Quando parou de escrever pousou o lápis de madeira em cima do tampo da secretária de madeira, tirou uma farpa do dedo indicador da mão direita, virou a folha do bloco até o bloco ter ficado fechado. Pegou no chapéu de fazenda que era cinzento e agarrou um casaco comprido de tecido sintéctico omni-tech que era preto. Pegou num guarda-chuva cuja história dava para escrever um livro, ou um capítulo de um livro, e que ele uma dia escreveria, guarda-chuva que era comprido e que era preto. Deslocou-se no interior da casa pela sala, onde estava, até à casa de banho, onde urinou, até cozinha, onde pegou numa maçã verde, até ao hall, onde se viu ao espelho, até à porta da rua, por onde saiu. A rua era uma homenagem conservada no tempo à Rainha Vitória. Era uma rua mas também era um quadro, porque era um lugar bonito para desenhar com a calma de um pintor idoso e para colocar dentro de casa em cima da lareira ou porque não na parede ao lado da mesa de jantar. A rua que também era um quadro também era um relógio visto de dentro da janela da cozinha. Às seis da manhã vinha o pão, às seis e meia vinha o leite e às sete o jornal. Às sete e meia havia centenas de pés, dezenas de carros, pessoas em marcha no sentido do trabalho. Às dez vinha o carteiro e a essa hora vinham as viúvas para as janelas e por volta dessa hora vinham os velhotes viúvos, em absoluta minoria, para a rua e foi por volta dessa hora que Ellis Parker desceu os três degraus, virou à direita no passeio e se sentou na última vaga do banco da paragem do eléctrico. Subiu quando o eléctrico chegou com as golas do casaco levantadas, desceu-as ao sentar-se numa fila da ponta traseira, encostado à janela. Pelo caminho viu outros quadros com os quais podia facilmente decorar as assoalhadas todas lá de casa. Saiu deste pensamento quando a mão esquerda fez puxar o fio de cabedal e o fio de cabedal fez tilintar o sino e saiu do eléctrico e por sorte a paragem era mesmo em frente à loja de discos.

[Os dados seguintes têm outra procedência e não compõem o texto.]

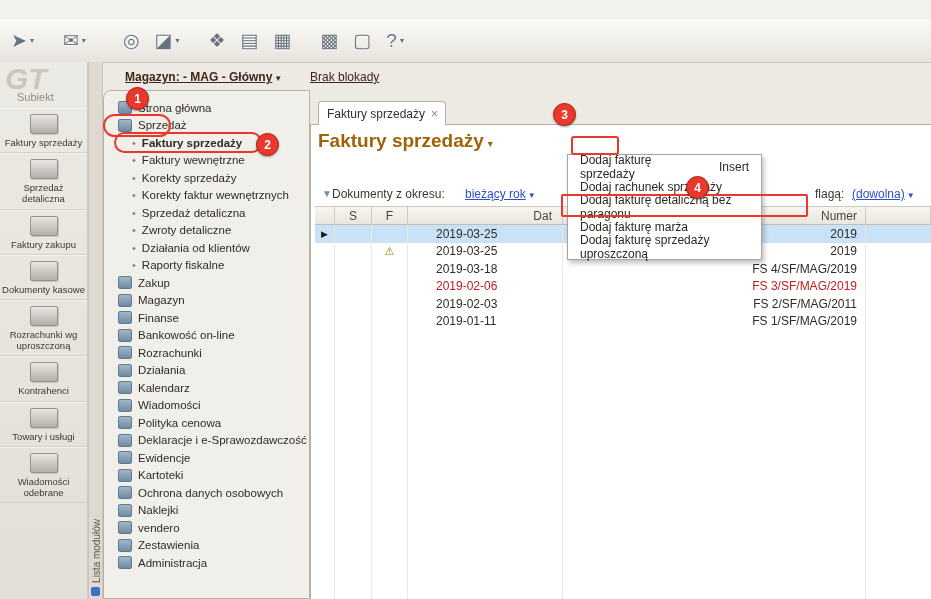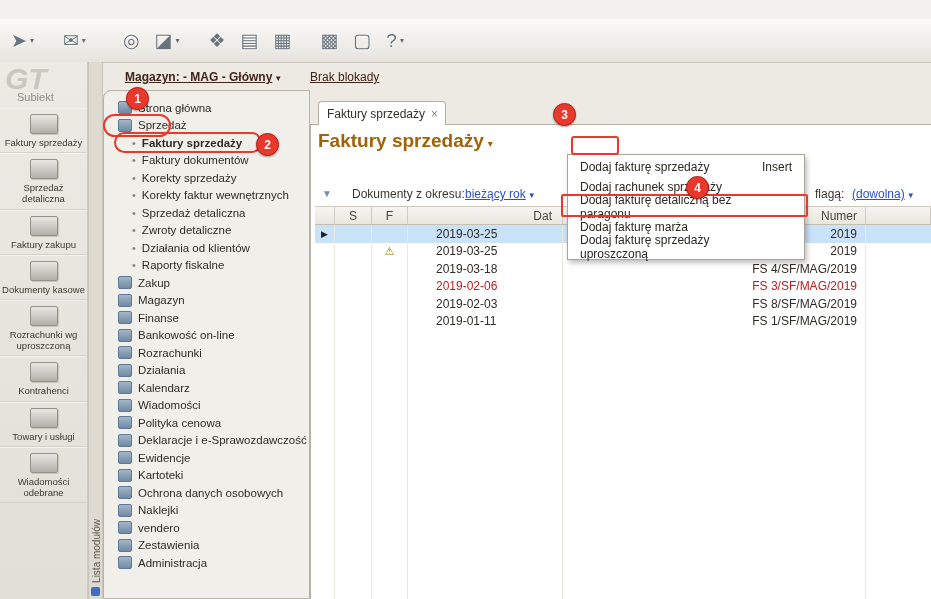"Faktury dokumentów" span.t-label { text: dokumentów -> wewnętrzne }
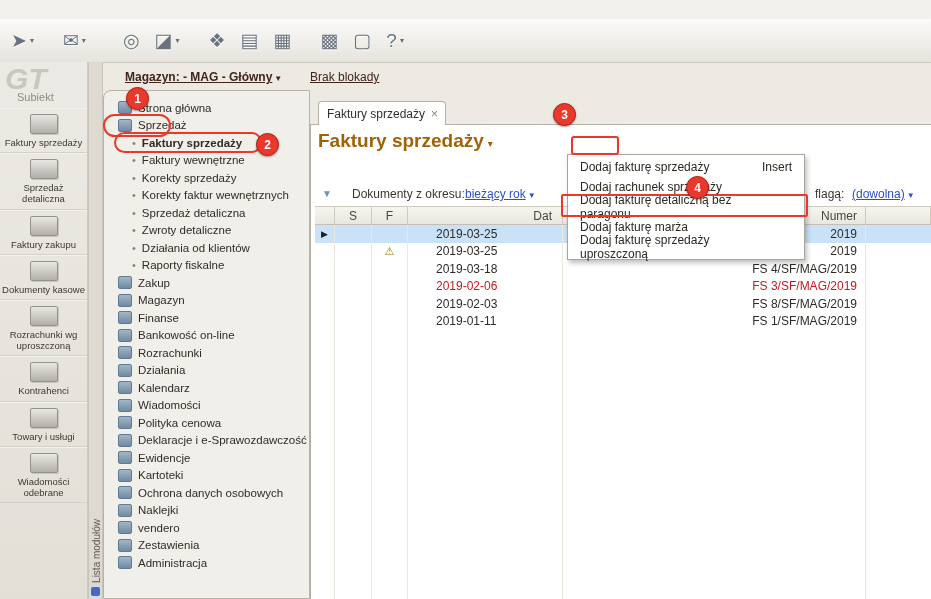"Dodaj fakturę sprzedaży" .dropdown { width: 238px -> 195px }
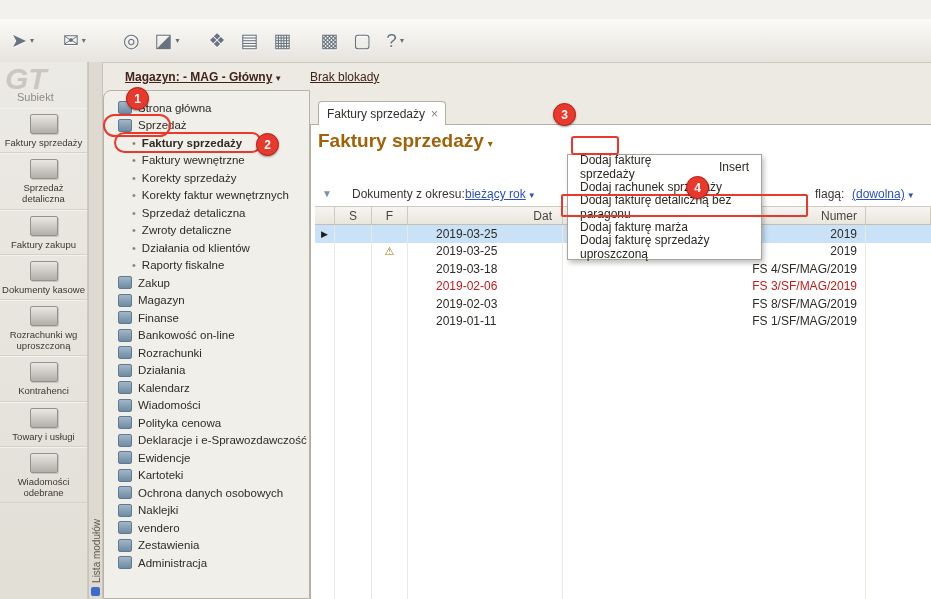"Dokumenty z okresu:" .period-label { left: 352px -> 332px }
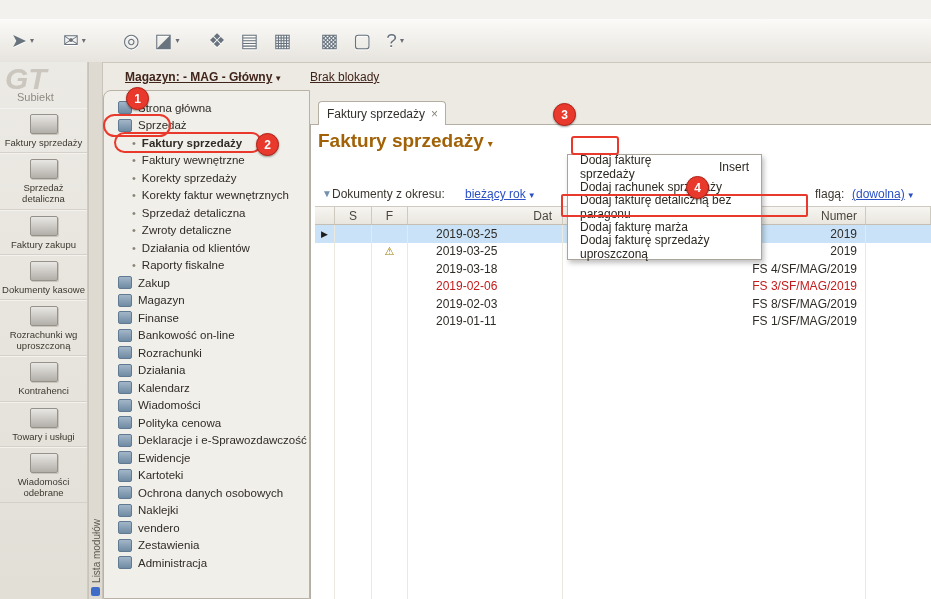"FS 8/SF/MAG/2019" span.c { text: 8/SF/MAG/2019 -> 2/SF/MAG/2011 }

Entrou na loja de discos como quem recupera de um estado de coma, sentia com o nariz o faro da letra “T”, deixou-se levar pelo cheiro e guiou-se com olhos. The National era o que estava escrito na capa preta de um disco a preto e branco. The National estava escrito a amarelo. Por baixo cinco letras brancas diziam Boxer. Ia pegar no disco, pagar o disco, sair dali com o disco, viajar de eléctrico com o disco, chegar a casa com o disco, colocar o disco no gira-discos, ouvir o disco, sentar-se a ouvir o disco, pegar no lápis a ouvir o disco e escrever um romance a ouvir o disco. Escreveu na folha tudo que tinha acabado de fazer.